We think hiding these issues, or focusing on financial concerns, will make them sound more mainstream and thus compelling. But this is a classic please all, please none strategy. It’s time for progressives to stand for something—not try to convince us to shop around to get whatever policy is on clearance.

We’ve already seen the failure of attempting to evade the moral questions at the heart of abortion with economic terms; it’s inherent in the very label “pro-choice.” “Choice” co-occurs with words and phrases that suggest low-stakes selections, generally in the consumptive realm. To repurpose a marketing gem—“choosy moms choose Jif,” not abortion. This cannot stand as a counterweight to powerfully emotional messages used by the opposition: “sanctity of life,” and, more recently, “women deserve better.”

“Choice” and the libertarian “government out” narrative from which it emerges actually undermines abortion advocates’ true aims: government involvement in the form of financial support for parenting, comprehensive sex education in public schools, and affordable health-care services without exclusions.

The failing of “choice” rhetoric is no secret. Planned Parenthood has in recent years publicly eschewed this phrase. In order to fight back against what appears to be a new wave of desperately disappearing Democratic backbones, advocates reflexively return to monetizing the issue. Ironically, some of those criticizing former speaker Rep. Nancy Pelosi (D-CA), Sen. Bernie Sanders (I-VT), and DNC Chair Tom Perez for rank ordering what counts as progressive priorities are, in fact, trying to move their issue up the hierarchy by casting it in economic terms.

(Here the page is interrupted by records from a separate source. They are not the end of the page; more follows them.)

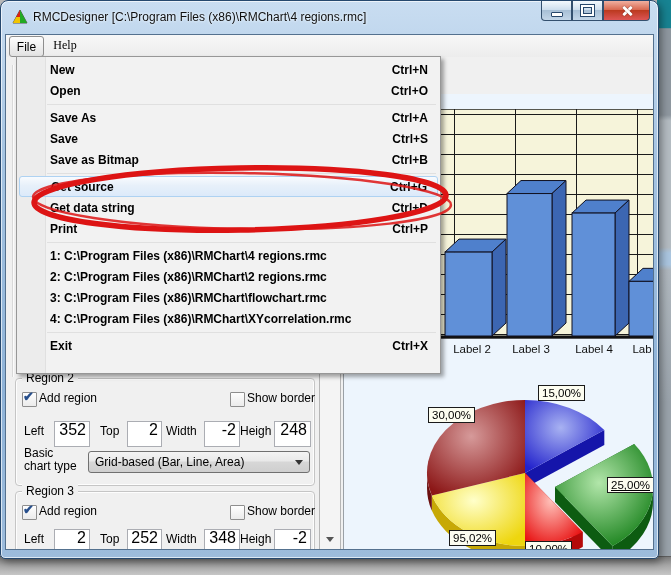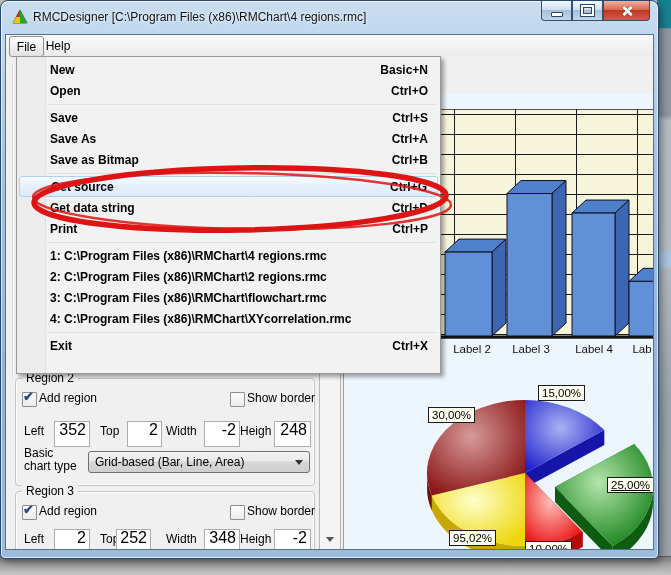--- a/index.html
+++ b/index.html
@@ -39,7 +39,7 @@
   .menu-btn{position:absolute;top:1px;height:19px;display:flex;align-items:center;justify-content:center;font-size:12px;}
   .file-btn{left:3px;width:33px;border:1px solid #8e8e8e;border-radius:3px;
     background:linear-gradient(#fdfdfd,#e2e2e2);}
-  .help-btn{left:34px;width:36px;}
+  .help-btn{left:41px;width:36px;font-family:Liberation Serif, serif;}
   .hidden-gb-edge{position:absolute;left:6px;top:30px;width:1px;height:312px;background:#d9d9d9;box-shadow:1px 0 0 #fbfbfb;}
   
   .groupbox{position:absolute;border:1px solid #c5c5c5;border-radius:4px;box-shadow:inset 0 0 0 1px #fdfdfd;}

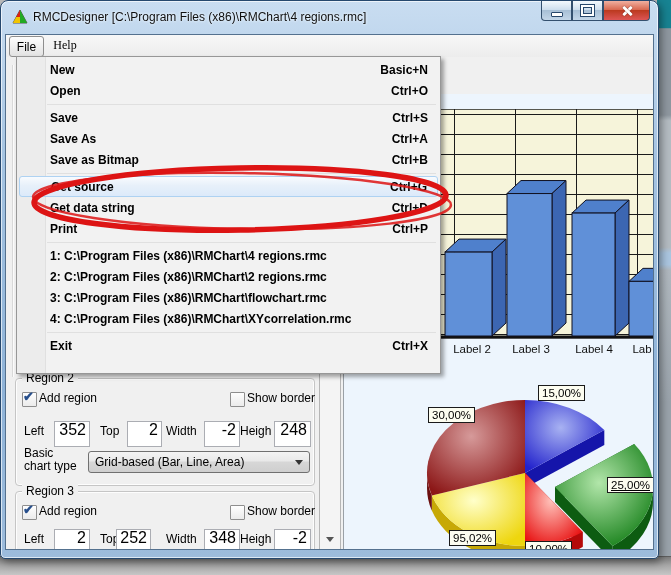--- a/index.html
+++ b/index.html
@@ -256,7 +256,7 @@
       <div class="gutter"></div>
       <div class="menu-item">
           <span>New</span>
-          <span class="sc">Basic+N</span>
+          <span class="sc">Ctrl+N</span>
         </div>
       <div class="menu-item">
           <span>Open</span>

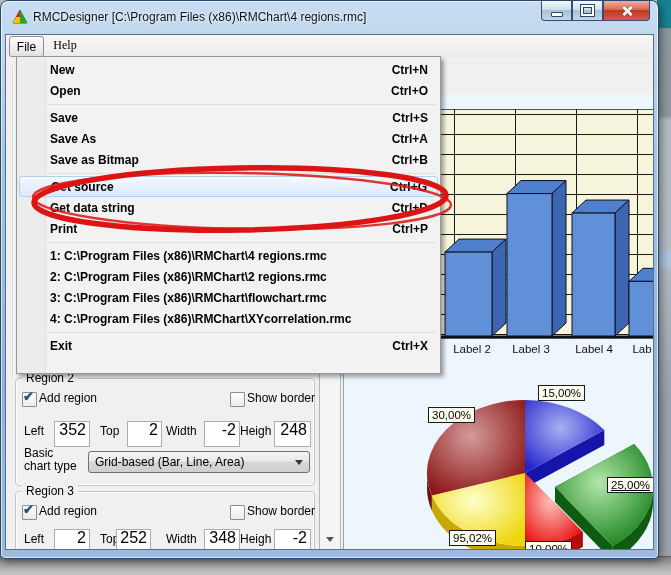--- a/index.html
+++ b/index.html
@@ -264,12 +264,12 @@
         </div>
       <div class="menu-sep"></div>
       <div class="menu-item">
+          <span>Save As</span>
+          <span class="sc">Ctrl+A</span>
+        </div>
+      <div class="menu-item">
           <span>Save</span>
           <span class="sc">Ctrl+S</span>
-        </div>
-      <div class="menu-item">
-          <span>Save As</span>
-          <span class="sc">Ctrl+A</span>
         </div>
       <div class="menu-item">
           <span>Save as Bitmap</span>

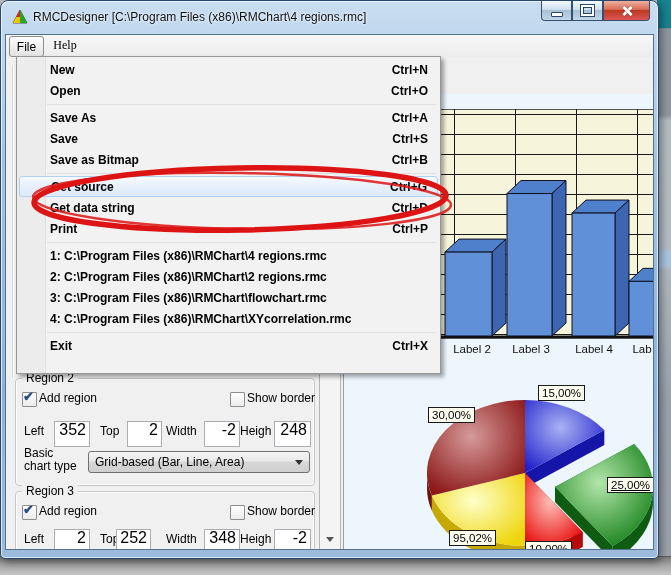--- a/index.html
+++ b/index.html
@@ -158,7 +158,7 @@
       <span class="fld-label" style="left:8px;top:40px;">Left</span>
       <input class="num" style="left: 38px; top: 37px; width: 31px;" value="2">
       <span class="fld-label" style="left:84px;top:40px;">Top</span>
-      <input class="num" style="left: 100px; top: 37px; width: 30px;" value="252">
+      <input class="num" style="left: 111px; top: 37px; width: 30px;" value="252">
       <span class="fld-label" style="left:150px;top:40px;">Width</span>
       <input class="num" style="left: 188px; top: 37px; width: 31px;" value="348">
       <span class="fld-label lbl-clip" style="left:224px;top:40px;">Height</span>

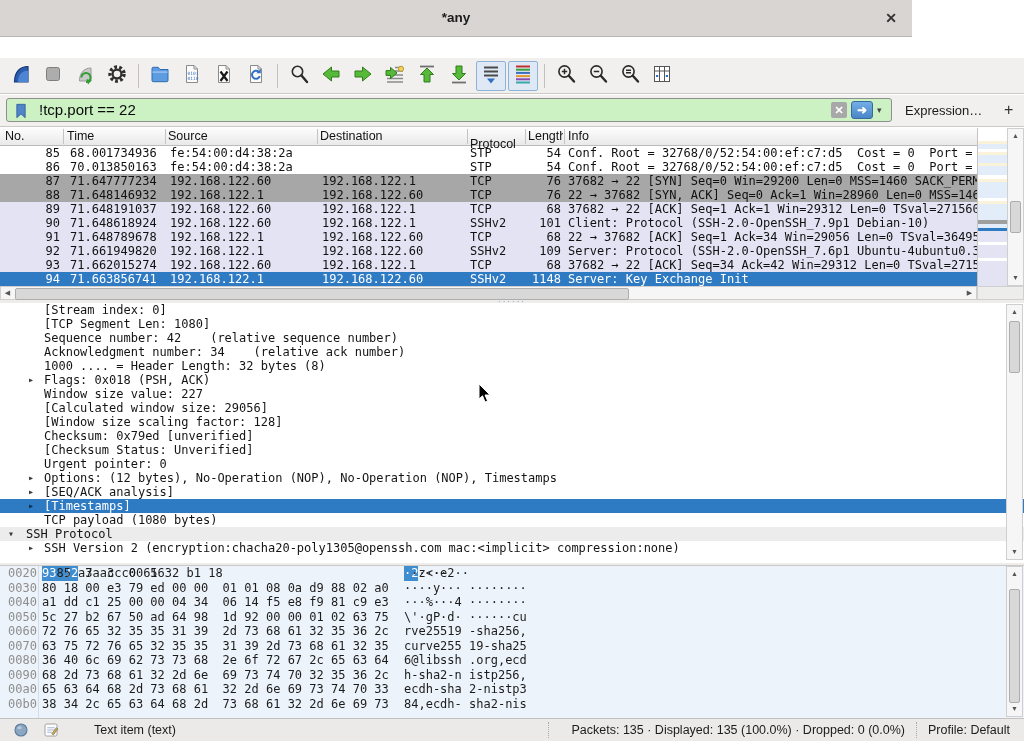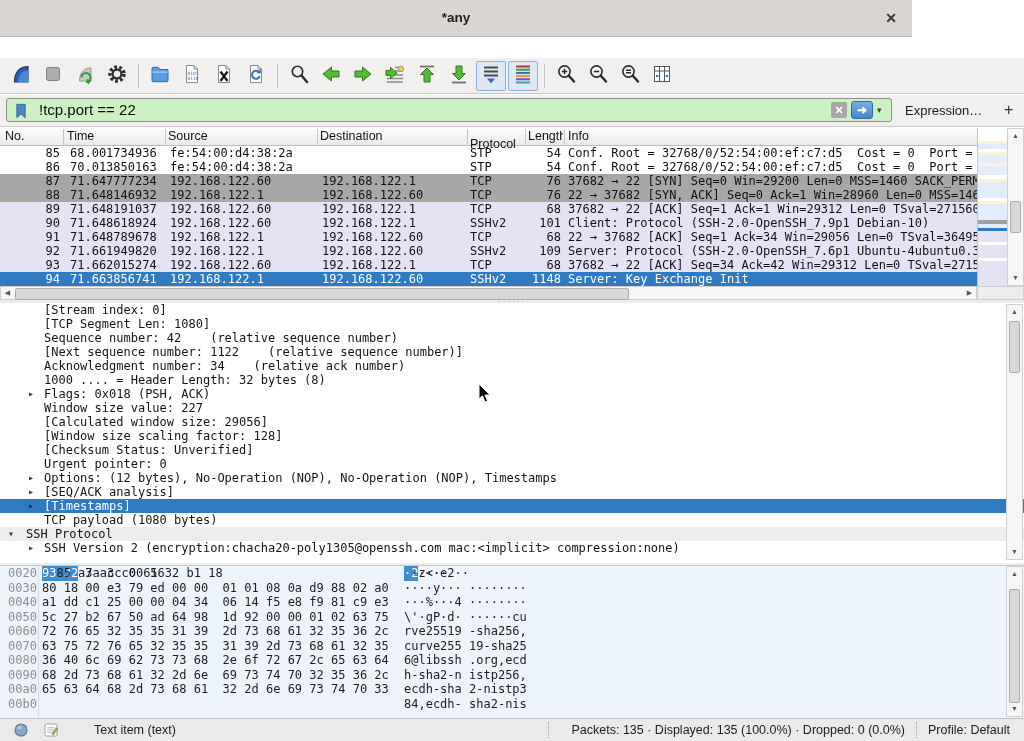--- a/index.html
+++ b/index.html
@@ -422,7 +422,6 @@
       <div class="dline lvl2"><span class="arr"></span><span class="txt">[Stream index: 0]</span></div>
       <div class="dline lvl2"><span class="arr"></span><span class="txt">[TCP Segment Len: 1080]</span></div>
       <div class="dline lvl2"><span class="arr"></span><span class="txt">Sequence number: 42    (relative sequence number)</span></div>
-      <div class="dline lvl2"><span class="arr"></span><span class="txt">[Next sequence number: 1122    (relative sequence number)]</span></div>
       <div class="dline lvl2"><span class="arr"></span><span class="txt">Acknowledgment number: 34    (relative ack number)</span></div>
       <div class="dline lvl2"><span class="arr"></span><span class="txt">1000 .... = Header Length: 32 bytes (8)</span></div>
       <div class="dline lvl2"><span class="arr">▸</span><span class="txt">Flags: 0x018 (PSH, ACK)</span></div>

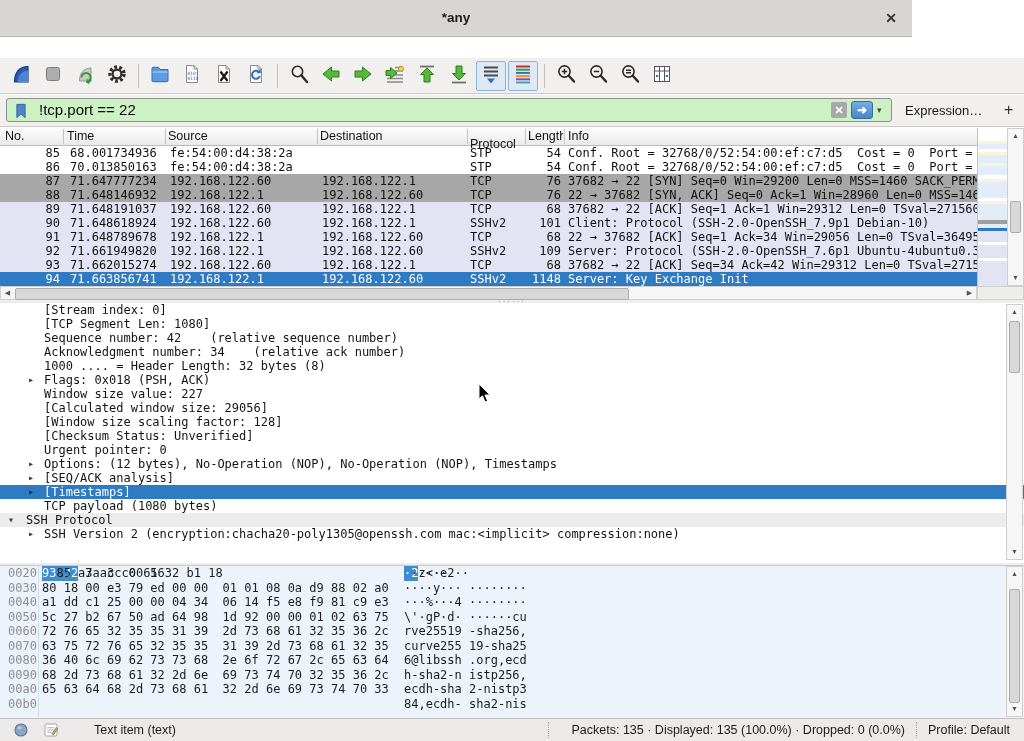--- a/index.html
+++ b/index.html
@@ -428,6 +428,7 @@
       <div class="dline lvl2"><span class="arr"></span><span class="txt">Window size value: 227</span></div>
       <div class="dline lvl2"><span class="arr"></span><span class="txt">[Calculated window size: 29056]</span></div>
       <div class="dline lvl2"><span class="arr"></span><span class="txt">[Window size scaling factor: 128]</span></div>
+      <div class="dline lvl2"><span class="arr"></span><span class="txt">Checksum: 0x79ed [unverified]</span></div>
       <div class="dline lvl2"><span class="arr"></span><span class="txt">[Checksum Status: Unverified]</span></div>
       <div class="dline lvl2"><span class="arr"></span><span class="txt">Urgent pointer: 0</span></div>
       <div class="dline lvl2"><span class="arr">▸</span><span class="txt">Options: (12 bytes), No-Operation (NOP), No-Operation (NOP), Timestamps</span></div>

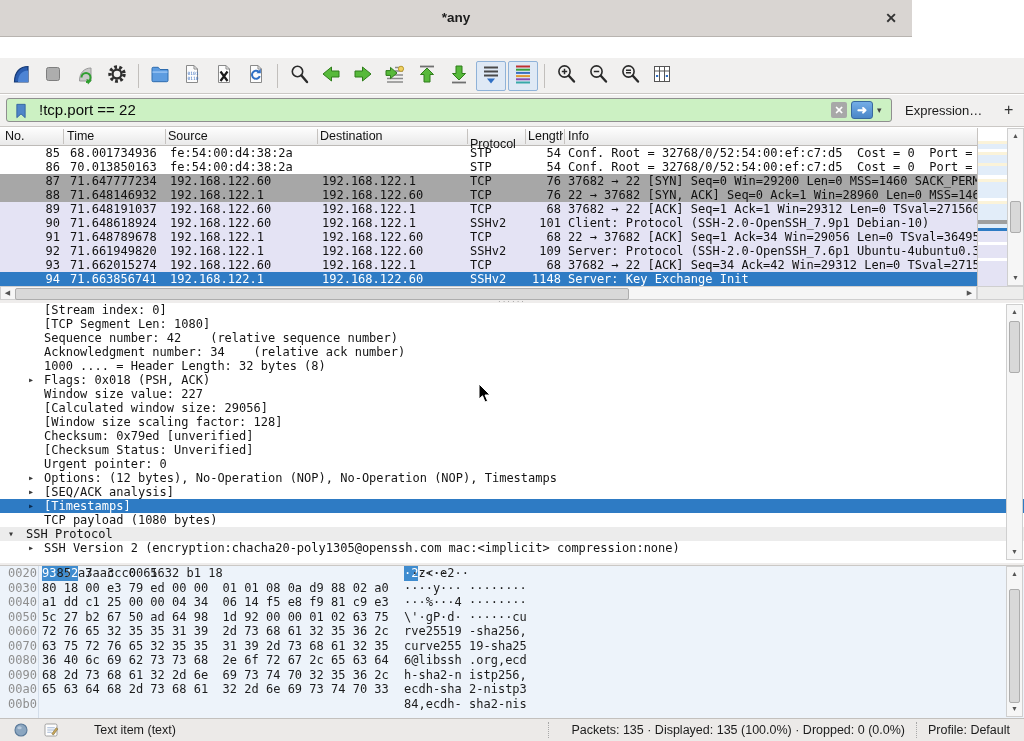--- a/index.html
+++ b/index.html
@@ -457,7 +457,7 @@
       <div class="hrow"><span class="hoff">0080</span><span class="hbytes">36 40 6c 69 62 73 73 68  2e 6f 72 67 2c 65 63 64</span><span class="hascii">6@libssh .org,ecd</span></div>
       <div class="hrow"><span class="hoff">0090</span><span class="hbytes">68 2d 73 68 61 32 2d 6e  69 73 74 70 32 35 36 2c</span><span class="hascii">h-sha2-n istp256,</span></div>
       <div class="hrow"><span class="hoff">00a0</span><span class="hbytes">65 63 64 68 2d 73 68 61  32 2d 6e 69 73 74 70 33</span><span class="hascii">ecdh-sha 2-nistp3</span></div>
-      <div class="hrow"><span class="hoff">00b0</span><span class="hascii">84,ecdh- sha2-nis</span></div>
+      <div class="hrow"><span class="hoff">00b0</span><span class="hbytes">38 34 2c 65 63 64 68 2d  73 68 61 32 2d 6e 69 73</span><span class="hascii">84,ecdh- sha2-nis</span></div>
     </div>
   <div class="sb" style="top:566px;left:1006px;width:17px;height:151px;">
     <div class="arr" style="top:1px;">▲</div>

If Democrats want to win the abortion debate, they must engage on an emotional level, not a practical one. They should remind listeners we cannot ever fully understand and thus judge another’s actions. In fact, because of the pervasive stereotypes about women and about sexuality, just speaking in the singular—a woman—as opposed to “women,” has a measurable effect on opinions about abortion.

Messages that acknowledge the complexities inherent to abortion, that model what it means to suspend judgment of people acting in ways we do not endorse, have yielded the best results in public opinion research. For example, Abortion is a deeply personal and often complex decision, and I don’t believe you can make that decision for someone else. Or, People have strong, conflicting opinions about parenting, but that doesn’t mean we can force anyone to become a parent when and if they are not ready. Or, We can’t know a woman’s specific situation. Ultimately, decisions about whether to end a pregnancy, place for adoption, or raise a child must be left to a woman, her family, and her faith, with the counsel of her health-care provider.

To be sure, we need to talk loudly and forcefully about economic issues such as why, for example, people who work for a living ought to earn a living. But advocating for access to abortion through an economic frame is ineffective and does nothing to advance the host of economic justice issues Democrats must also tackle.